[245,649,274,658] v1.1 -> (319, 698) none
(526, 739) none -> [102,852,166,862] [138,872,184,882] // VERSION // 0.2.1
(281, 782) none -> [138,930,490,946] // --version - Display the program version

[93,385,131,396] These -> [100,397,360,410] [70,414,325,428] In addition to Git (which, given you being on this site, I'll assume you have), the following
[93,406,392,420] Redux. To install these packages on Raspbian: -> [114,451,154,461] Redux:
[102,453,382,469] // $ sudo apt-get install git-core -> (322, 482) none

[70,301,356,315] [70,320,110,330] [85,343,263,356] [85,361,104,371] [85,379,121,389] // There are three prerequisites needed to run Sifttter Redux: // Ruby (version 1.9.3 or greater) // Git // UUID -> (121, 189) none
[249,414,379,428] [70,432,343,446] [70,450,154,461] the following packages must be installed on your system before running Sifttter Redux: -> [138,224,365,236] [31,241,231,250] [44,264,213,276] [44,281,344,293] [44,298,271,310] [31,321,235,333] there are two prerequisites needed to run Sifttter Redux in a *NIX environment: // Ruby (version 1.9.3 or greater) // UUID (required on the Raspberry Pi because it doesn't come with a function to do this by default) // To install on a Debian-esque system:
◇ ◇ ◇
Search the data above and return each line in which "none" occurs.

→ **EXERCISE RESPONSE**
[245,649,274,658] v1.1 -> (319, 698) none
(526, 739) none -> [102,852,166,862] [138,872,184,882] // VERSION // 0.2.1
(281, 782) none -> [138,930,490,946] // --version - Display the program version
[102,453,382,469] // $ sudo apt-get install git-core -> (322, 482) none
[70,301,356,315] [70,320,110,330] [85,343,263,356] [85,361,104,371] [85,379,121,389] // There are three prerequisites needed to run Sifttter Redux: // Ruby (version 1.9.3 or greater) // Git // UUID -> (121, 189) none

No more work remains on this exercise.